- _Provided data_:
⁂

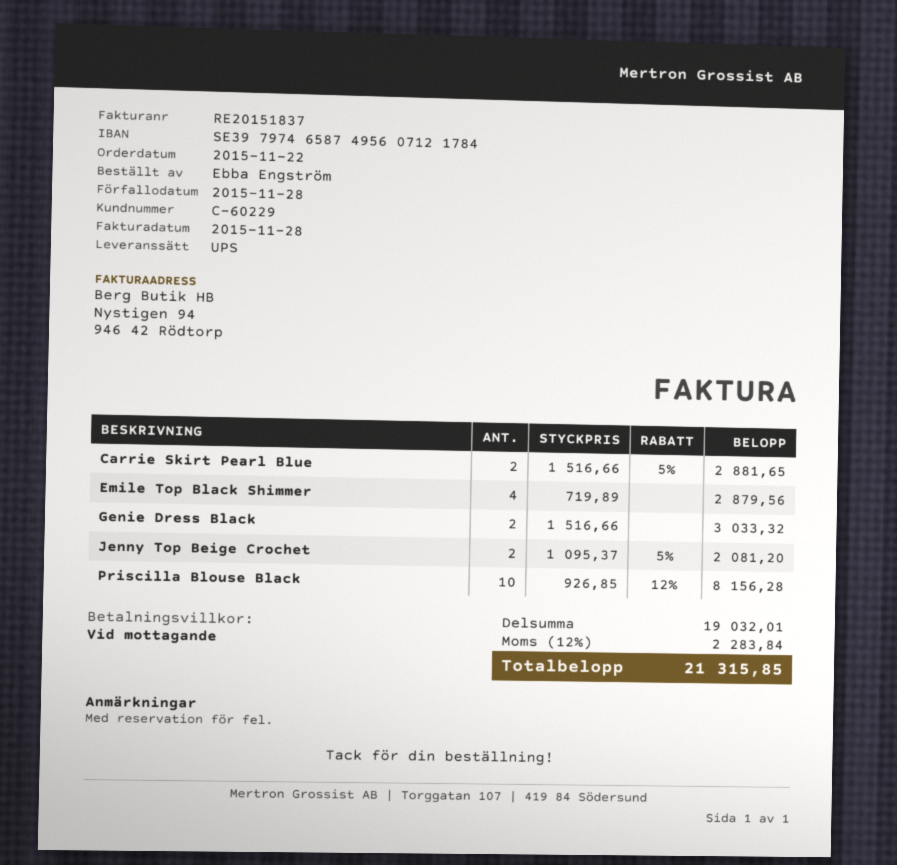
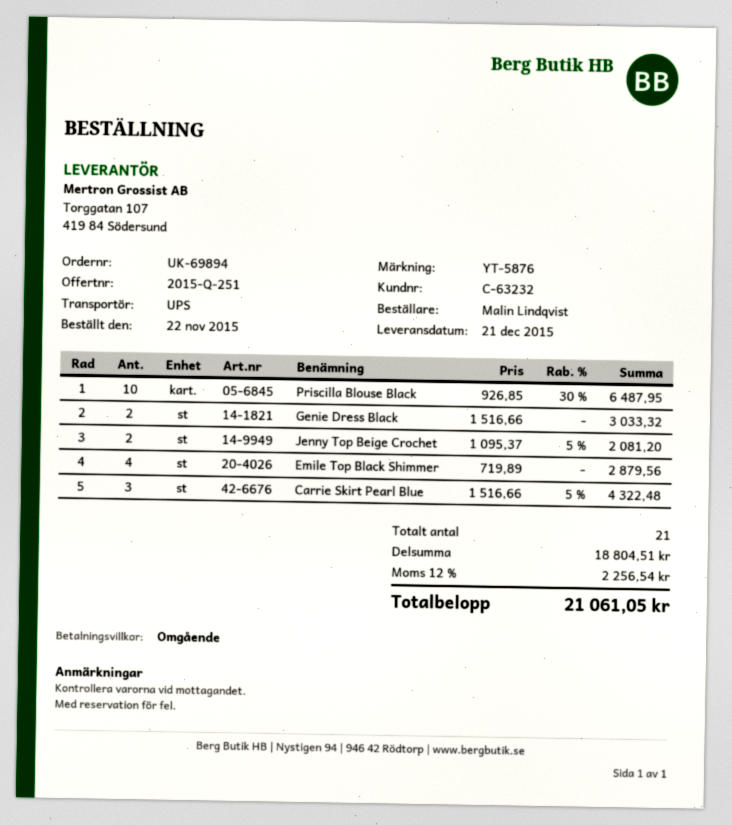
customer number: C-60229 -> C-63232
ordered by: Ebba Engström -> Malin Lindqvist
Carrie Skirt Pearl Blue: 2 x 1516.66 - 5% = 2881.65 -> 3 x 1516.66 - 5% = 4322.48
Priscilla Blouse Black: 10 x 926.85 - 12% = 8156.28 -> 10 x 926.85 - 30% = 6487.95
subtotal: 19032.01 -> 18804.51
tax: 12% = 2283.84 -> 12% = 2256.54
total: 21315.85 -> 21061.05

⁂

- _Aim of the task_:
Please repeat the entries above exactly, leaving out any pictures.

- _Completed exercise_:
customer number: C-60229 -> C-63232
ordered by: Ebba Engström -> Malin Lindqvist
Carrie Skirt Pearl Blue: 2 x 1516.66 - 5% = 2881.65 -> 3 x 1516.66 - 5% = 4322.48
Priscilla Blouse Black: 10 x 926.85 - 12% = 8156.28 -> 10 x 926.85 - 30% = 6487.95
subtotal: 19032.01 -> 18804.51
tax: 12% = 2283.84 -> 12% = 2256.54
total: 21315.85 -> 21061.05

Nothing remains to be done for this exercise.